Search code examples
pythonstdinargparse

Python Read from Stdin with Arguments


I want to read from python stdin but also to have input options in my program. When I try to pass an option to my programm I get the error file not found and my arguments are discarded.

For parsing the arguments I use the following code:

parser=argparse.ArgumentParser(description='Training and Testing Framework')

parser.add_argument('--text', dest='text',
                   help='The text model',required=True)
parser.add_argument('--features', dest='features',
                   help='The features model',required=True)
parser.add_argument('--test', dest='testingset',
                   help='The testing set.',required=True)
parser.add_argument('--vectorizer', dest='vectorizer',
                   help='The vectorizer.',required=True)
args = vars(parser.parse_args())

For reading from the stdin I use the following code:

for line in sys.stdin.readlines():
    print(preprocess(line,1))

Command Line

echo "dsfdsF" |python ensemble.py -h
/usr/local/lib/python2.7/dist-packages/pandas/io/excel.py:626: UserWarning: Installed openpyxl is not supported at this time. Use >=1.6.1 and <2.0.0.
  .format(openpyxl_compat.start_ver, openpyxl_compat.stop_ver))
Traceback (most recent call last):
  File "ensemble.py", line 38, in <module>
    from preprocess import preprocess
  File "/home/nikos/experiments/mentions/datasets/preprocess.py", line 7, in <module>
    with open(sys.argv[1], 'rb') as csvfile:
IOError: [Errno 2] No such file or directory: '-h'

Solution

  • Your preprocess.py file is trying to read form sys.argv[1] and open it as a file.

    If you pass -h to your command line, it is trying to open file with that name.

    split command line parsing from processing

    Your preprocess function shall not care about command line parameters, it shall get the open file descriptor as an argument.

    So after you parse command line parameters, you shall take care about providing file descriptor, in your case it will be sys.stdin.

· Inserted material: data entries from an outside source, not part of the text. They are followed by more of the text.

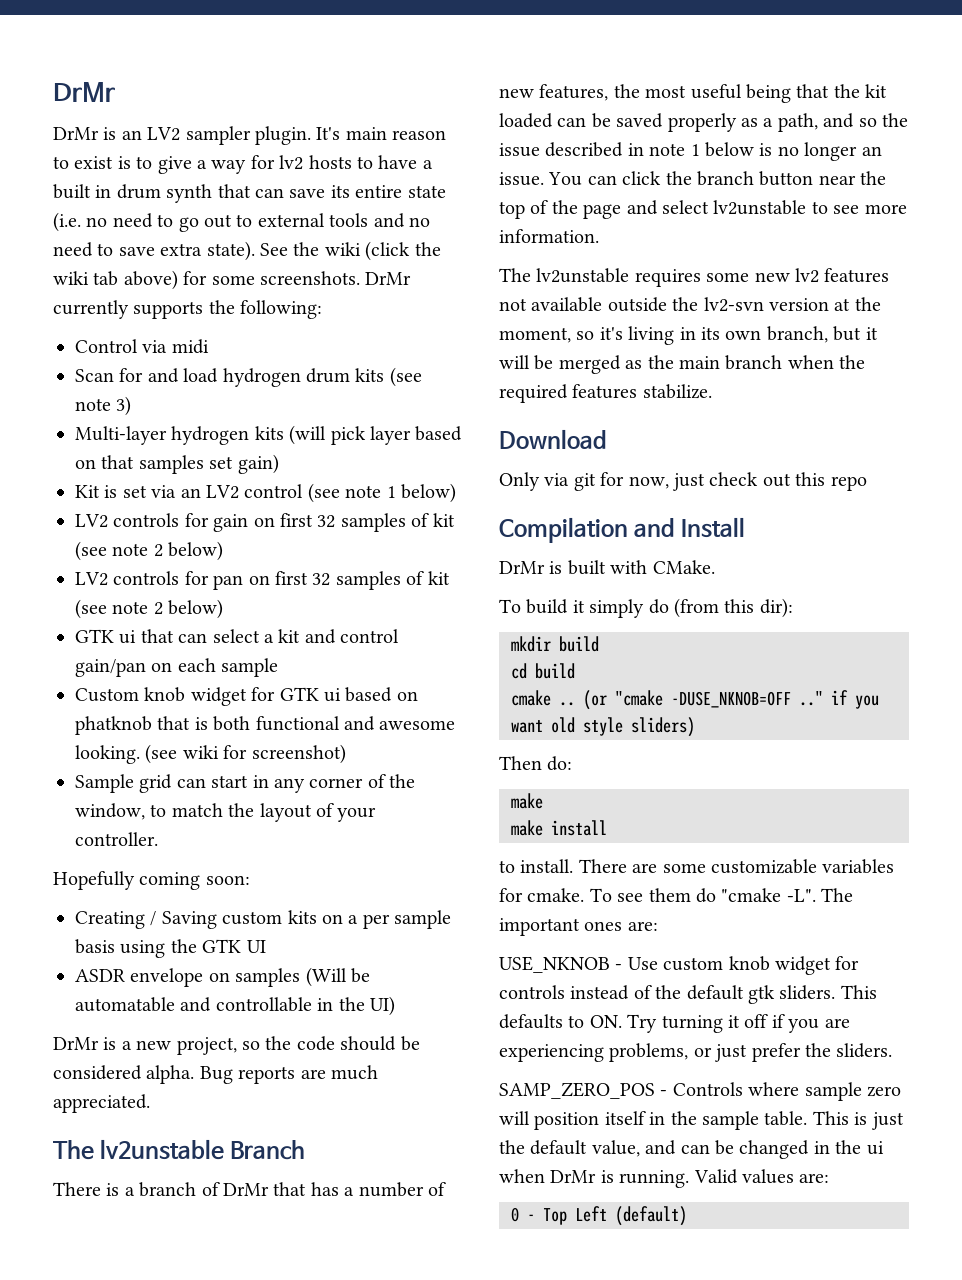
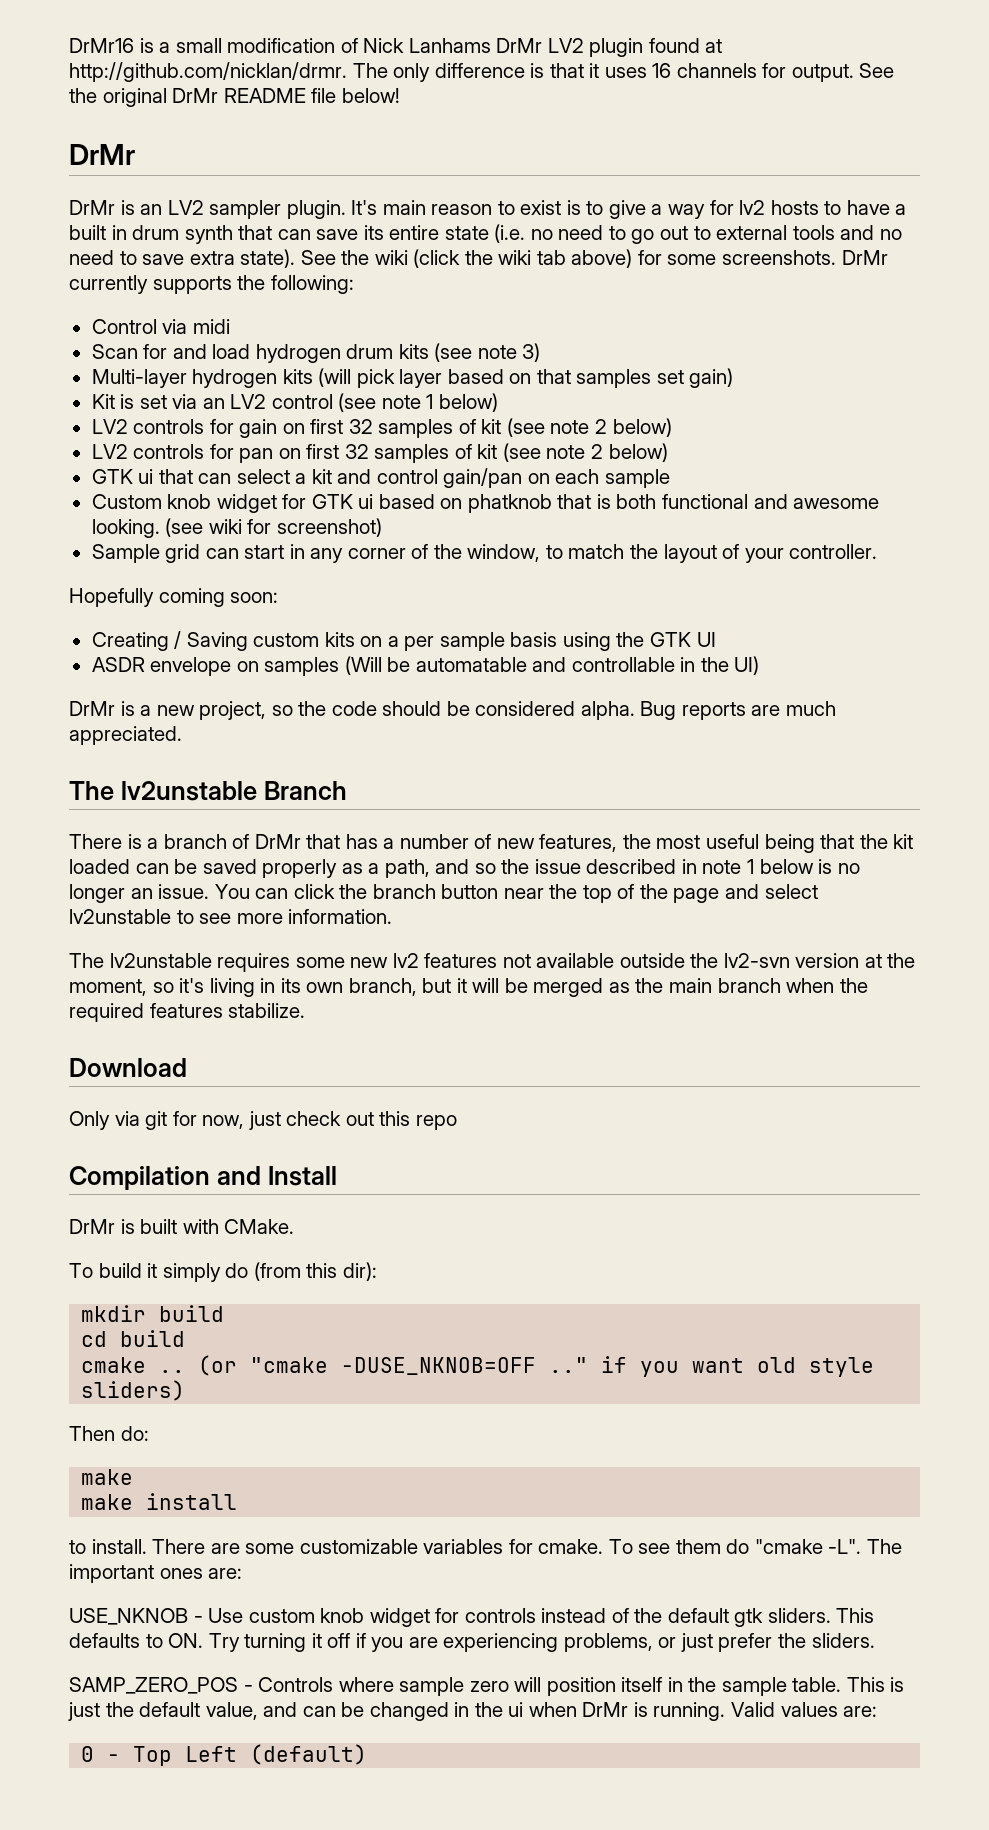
(53, 92) none -> [69,38,723,57] [69,62,895,82] [69,88,400,107] DrMr16 is a small modification of Nick Lanhams DrMr LV2 plugin found at http://github.com/nicklan/drmr. The only difference is that it uses 16 channels for output. See the original DrMr README file below! //

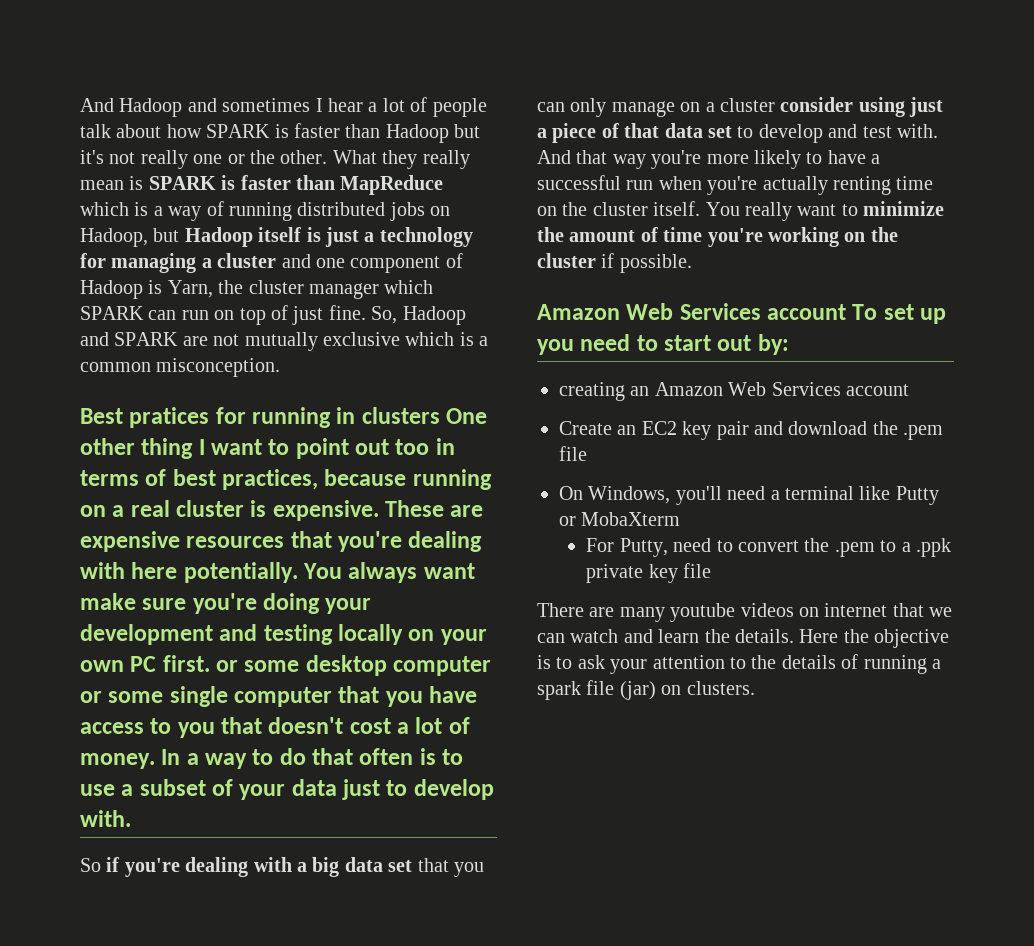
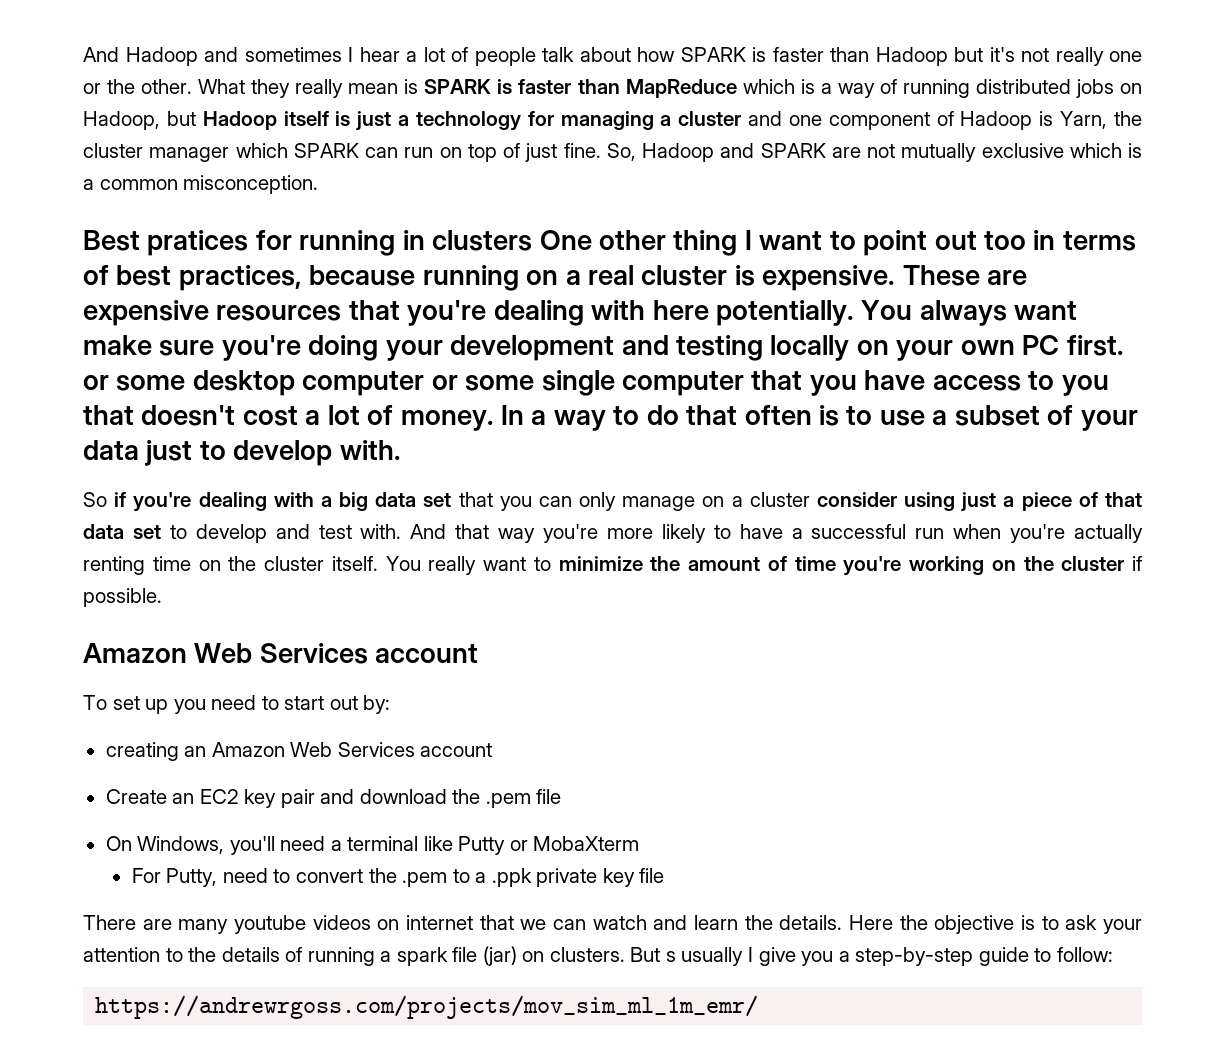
(847, 312) none -> (479, 653) //
(755, 688) none -> [630,947,1113,966] [95,995,759,1019] But s usually I give you a step-by-step guide to follow: // https://andrewrgoss.com/projects/mov_sim_ml_1m_emr/

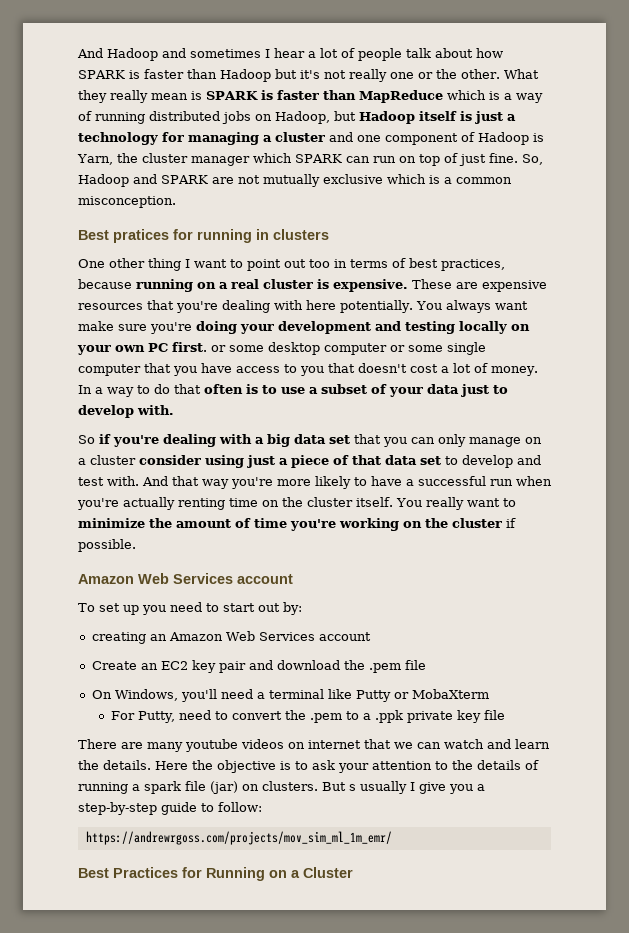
(533, 240) none -> (329, 234) //
(759, 1007) none -> [78,867,353,881] // Best Practices for Running on a Cluster

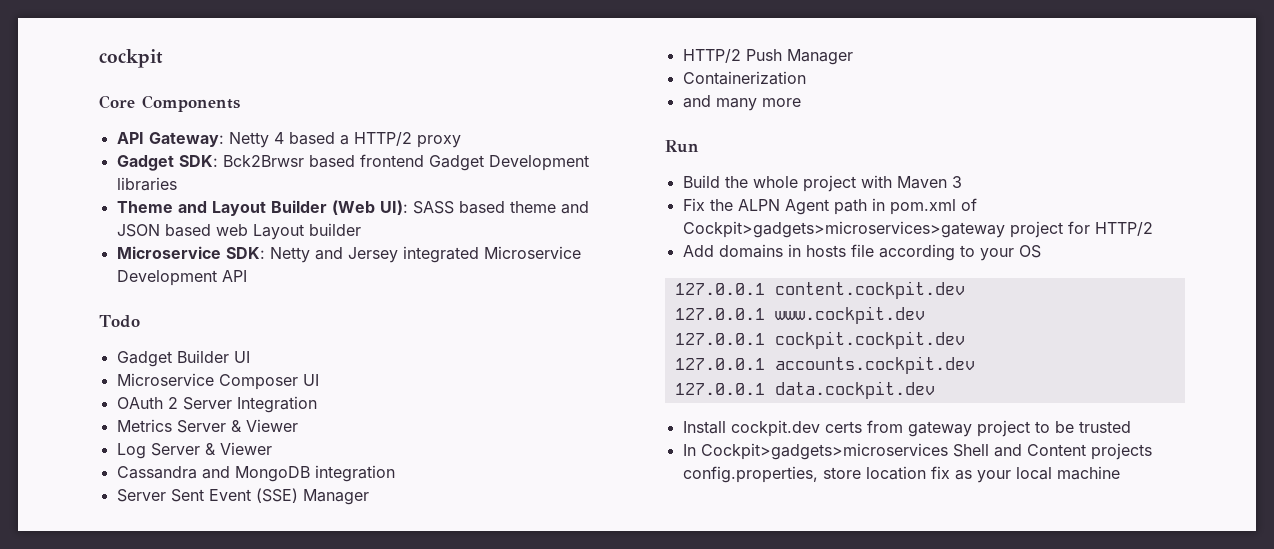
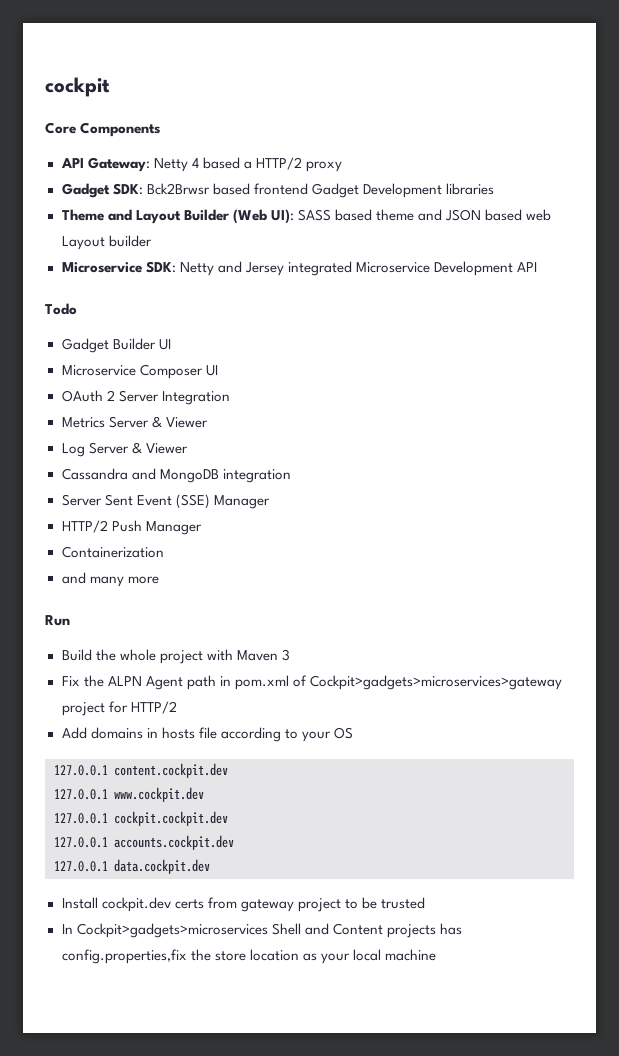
[682,466,818,483] config.properties, -> [439,923,462,935] [61,949,211,964] has config.properties,fix the
[930,466,950,479] fix -> (299, 955) none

    Sample solution using docopt

    There is nothing wrong with argparse, my favourite parser is docopt and I will use it to illustrate typical split of command line parsing, preparing final function call and final function call. You can achieve the same with argparse too.

    First install docopt:

    $ pip install docopt
    

    Here comes the fromstdin.py code:

    """fromstdin - Training and Testing Framework
    Usage: fromstdin.py [options] <input>
    
    Options:
        --text=<textmodel>         Text model [default: text.txt]
        --features=<features>      Features model [default: features.txt]
        --test=<testset>           Testing set [default: testset.txt]
        --vectorizer=<vectorizer>  The vectorizec [default: vector.txt]
    
    Read data from <input> file. Use "-" for reading from stdin.
    """
    import sys
    
    def main(fname, text, features, test, vectorizer):
        if fname == "-":
            f = sys.stdin
        else:
            f = open(fname)
        process(f, text, features, test, vectorizer)
        print "main func done"
    
    def process(f, text, features, test, vectorizer):
        print "processing"
        print "input parameters", text, features, test, vectorizer
        print "reading input stream"
        for line in f:
            print line.strip("\n")
        print "processing done"
    
    
    if __name__ == "__main__":
        from docopt import docopt
        args = docopt(__doc__)
        print args
        infile = args["<input>"]
        textfile = args["--text"]
        featuresfile = args["--features"]
        testfile = args["--test"]
        vectorizer = args["--vectorizer"]
        main(infile, textfile, featuresfile, testfile, vectorizer)
    

    Can be called like:

    $ python fromstdin.py
    Usage: fromstdin.py [options] <input>
    

    Show the help:

    $ python fromstdin.py -h
    fromstdin - Training and Testing Framework
    Usage: fromstdin.py [options] <input>
    
    Options:
        --text=<textmodel>         Text model [default: text.txt]
        --features=<features>      Features model [default: features.txt]
        --test=<testset>           Testing set [default: testset.txt]
        --vectorizer=<vectorizer>  The vectorizec [default: vector.txt]
    
    Read data from <input> file. Use "-" for reading from stdin.
    

    Use it, feeding from stdin:

    (so)javl@zen:~/sandbox/so/cmd$ ls | python fromstdin.py -
    {'--features': 'features.txt',
     '--test': 'testset.txt',
     '--text': 'text.txt',
     '--vectorizer': 'vector.txt',
     '<input>': '-'}
    processing
    input parameters text.txt features.txt testset.txt vector.txt
    reading input stream
    bcmd.py
    callit.py
    fromstdin.py
    scrmodule.py
    processing done
    main func done